It was August 1993, and for a second time the name Donald Marshall Jr. would be associated with a court decision in Canada. History was set to repeat itself. Once a symbol of justice miscarried, Donald Marshall Jr. was setting in motion the most important Aboriginal treaty rights case in Eastern Canada, for on that day in August he was arrested for catching 210 kilograms of eels in Pomquet Harbour and selling them for $787.10. Charged with fishing without a license during a closed season, he argued that as a Mi'kmaq he was exercising his treaty rights under the eighteenth-century Peace and Friendship treaties. The case was finally heard by the Supreme Court of Canada, and the decision of that court was released on 17 September 1999, with a further clarification on 17 November of that year. Citing primarily the treaties of 1760-61, the court ruled that Mi'kmaq and Maliseet peoples had the right to hunt, fish, and gather, and to sell their products to make a "moderate livelihood." Although the Mi'kmaq and Maliseet people would not now own all the resources, they could access them subject only to limitations jus-tified by conservation needs or other pressing public objectives (Coates 2000, 3-7; INAC 2001; R. v. Marshall #1 1999, § 7)
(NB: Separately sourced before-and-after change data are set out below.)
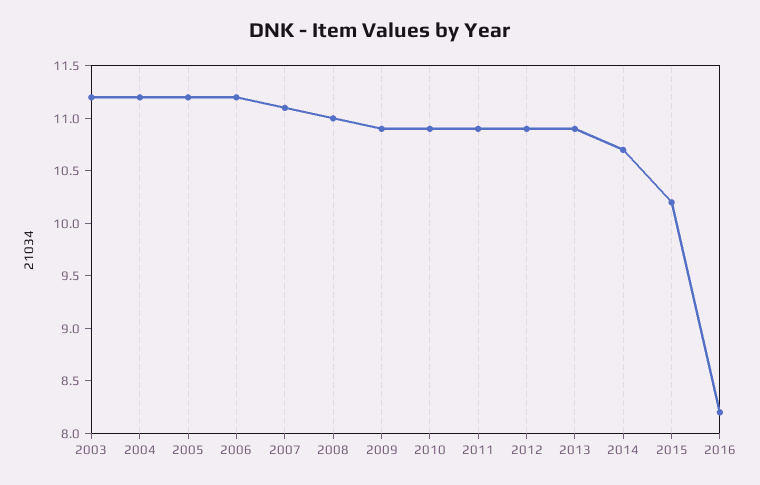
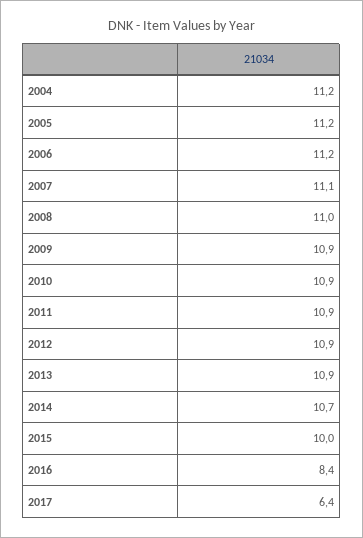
2003: 11.2 -> none
2015: 10.2 -> 10
2016: 8.2 -> 8.4
2017: none -> 6.4

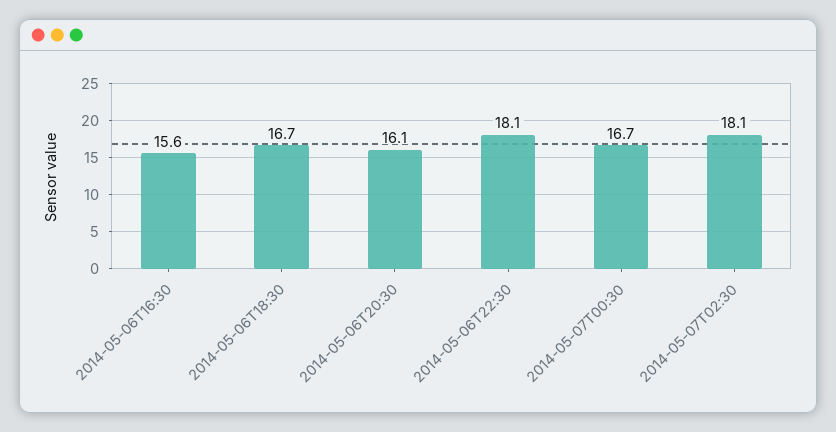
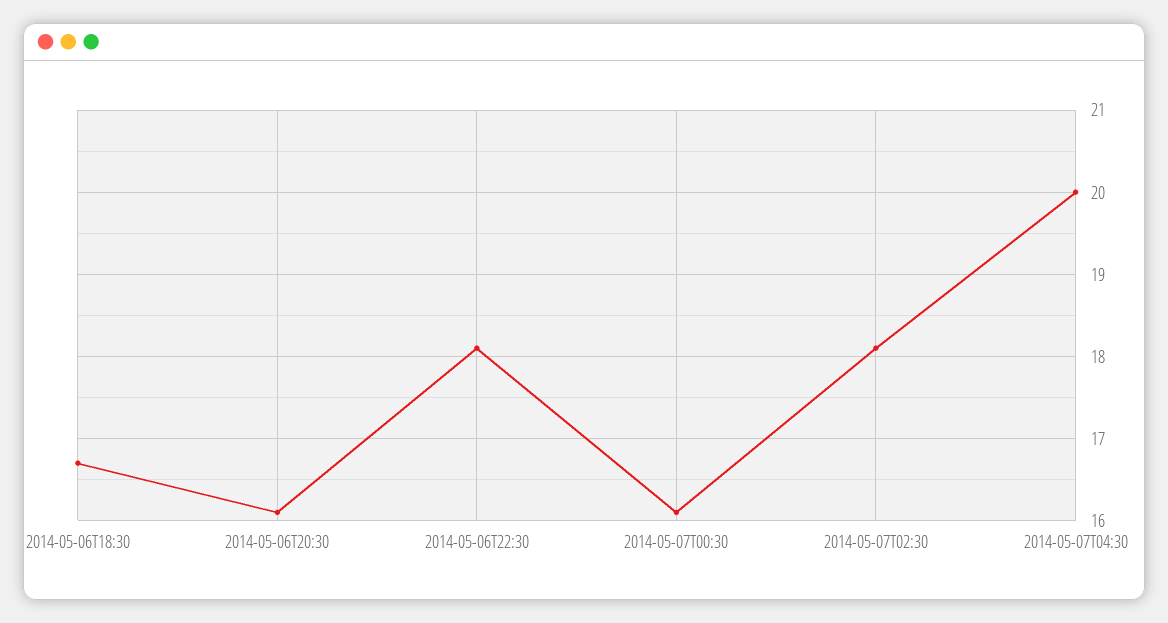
2014-05-06T16:30: 15.6 -> none
2014-05-07T00:30: 16.7 -> 16.1
2014-05-07T04:30: none -> 20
The Supreme Court decision was hailed as a historic breakthrough by Aboriginal peoples. The right to provide a reasonable living for oneself and one's family by directly accessing resources seemed to many to be a significant step in reversing centuries of dispossession and impoverishment. The decision had come shortly after the New Brunswick case of Thomas Peter Paul, who was tried in 1997 for harvesting wood for commercial purposes. The first decision in favour of Thomas Peter Paul was upheld a year later at the Court of Queen's Bench, only in the end to be overturned in 1999 by the New Brunswick Court of Appeal (R. v. Thomas Peter Paul 1996, 1997, 1998). The result, though, despite the eventual defeat, was the expectation that a treaty right to commercial resource gathering existed and would soon be a reality. Both cases prompted Mi'kmaq and Maliseet fishers to purchase the necessary gear and begin to make a living for themselves. Ken Coates wrote in The Marshall Decision and Native Rights of the new optimism [End Page 206] that "provincial governments appear to be genuinely committed to new resource-sharing arrangements that have real potential to add to the economic sustainability of First Nations communities" (2000, 164). Although he tempered this judgment in his conclusion by drawing attention to the legacy of "bitter words and nasty actions," especially around Burnt Church, where the worst violence against Aboriginal fishers occurred, Coates nonetheless saw evidence in the bureaucratization of the process of negotiating agreements with reserves that progress was being made (205-206).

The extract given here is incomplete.